I recently came back from a 3-month stint in Lagos, Nigeria. Nigeria is the truest cultural melting pot of Africa – from the hawkers on the street, to the high-end boutique shop-owners in the various Lagos Islands, to the dizzying heights of corporate Nigeria – you find Ghanaians, Beninians, Togolese, Cameroonians, Lebanese, South Africans, Botswana, Turks, Egyptians, Arabs, Indians even Basotho and other Africans. The two super-powers of West Africa – Nigeria and Ghana – co-exist in harmony. You find a lot of Ghanaians in Nigeria and a lot of Nigerians in Ghana. In fact, some people are so Nigerian they even forgot that they come from Ghana and the reverse is true for Nigerians.

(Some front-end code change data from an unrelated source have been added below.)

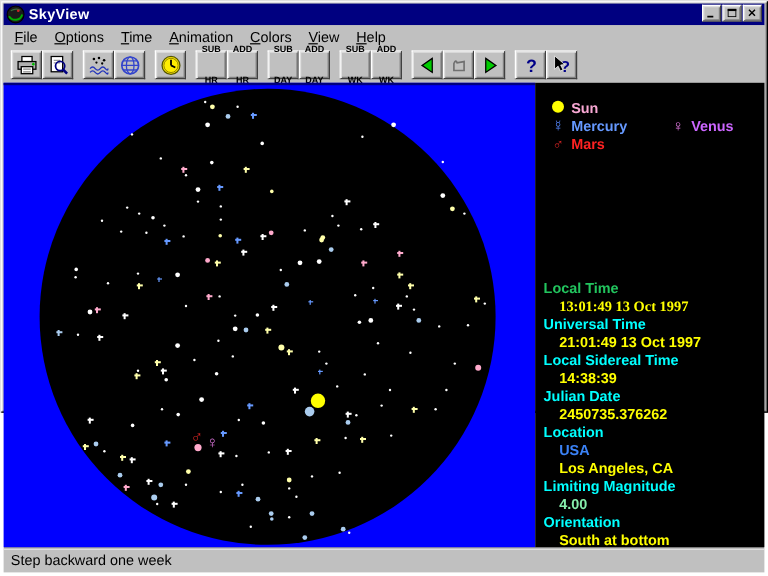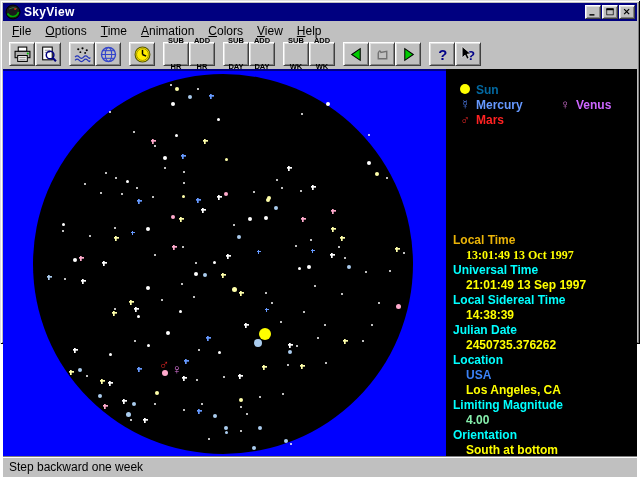--- a/index.html
+++ b/index.html
@@ -399,7 +399,7 @@
           <div class="legend-row">
             <span class="legend-item">
               <span class="legend-sym"><span class="disc" style="background: rgb(255, 255, 0);"></span></span>
-              <span class="legend-label" style="color: #0369a1;">Sun</span>
+              <span class="legend-label" style="color: #f9a8d4;">Sun</span>
             </span>
           </div>
           <div class="legend-row">

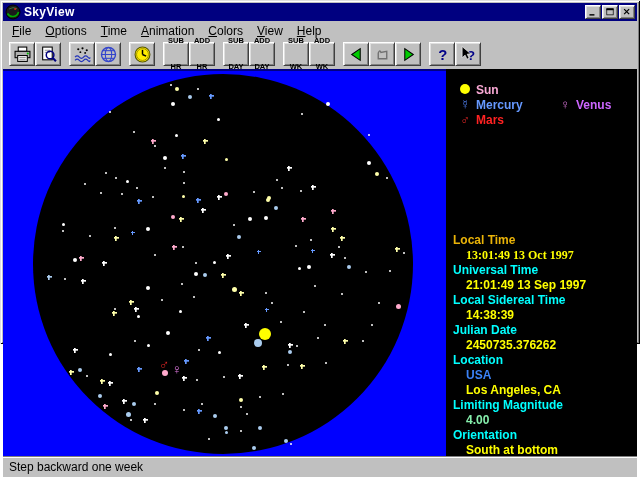--- a/index.html
+++ b/index.html
@@ -420,7 +420,7 @@
           </div>
         </div>
       <div class="info">
-          <div class="info-label" style="color: #eab308;">Local Time</div>
+          <div class="info-label" style="color: #22c55e;">Local Time</div>
           <div class="info-value" style="color: rgb(255, 255, 0); font-family: Liberation Serif, serif;">13:01:49 13 Oct 1997</div>
           <div class="info-label" style="color: rgb(0, 255, 255);">Universal Time</div>
           <div class="info-value" style="color: rgb(255, 255, 0);">21:01:49 13 Sep 1997</div>

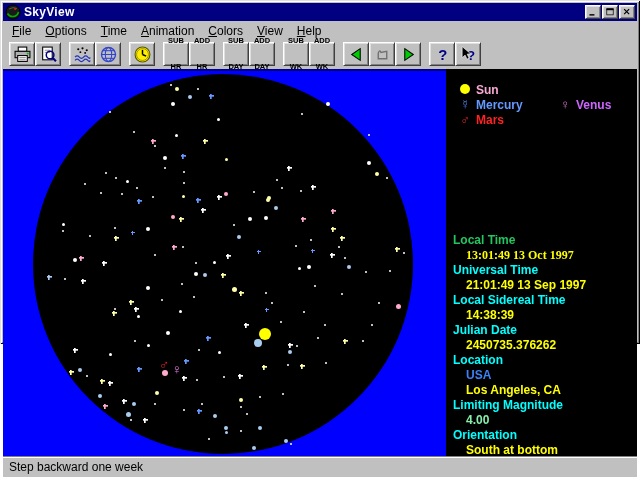--- a/index.html
+++ b/index.html
@@ -423,7 +423,7 @@
           <div class="info-label" style="color: #22c55e;">Local Time</div>
           <div class="info-value" style="color: rgb(255, 255, 0); font-family: Liberation Serif, serif;">13:01:49 13 Oct 1997</div>
           <div class="info-label" style="color: rgb(0, 255, 255);">Universal Time</div>
-          <div class="info-value" style="color: rgb(255, 255, 0);">21:01:49 13 Sep 1997</div>
+          <div class="info-value" style="color: rgb(255, 255, 0);">21:01:49 13 Oct 1997</div>
           <div class="info-label" style="color: rgb(0, 255, 255);">Local Sidereal Time</div>
           <div class="info-value" style="color: rgb(255, 255, 0);">14:38:39</div>
           <div class="info-label" style="color: rgb(0, 255, 255);">Julian Date</div>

When I got back – 3 to 4 weeks ago – there were scant reports of xenophobic resurgence in KZN. Then, it happened. The worst happened. A king spoke – something to the effect of foreigners taking their bags and going. This unnamed monarch spoke off his neck and a naïve, angry people followed. This led me to ask myself, my family and my colleagues a few questions? Surely this obscure monarch does not wield so much power that he can incite so much hatred, so spontaneously! So where does this hatred come from? Who is behind this? I mean really – KZN is known for warlords (remember what happened in 1990 – 1993 in Kwa-Mpumuza, Ntuzuma, Kwa-Mashu and other townships in the province. The violence and blood-thirst of these war-mongers was soon transplanted to Thokoza, Katlehong and in no time in Boipatong). Where does this blood-thirst come from? Who taught us to “root out” foreigners? And what if this happened to me in Nigeria?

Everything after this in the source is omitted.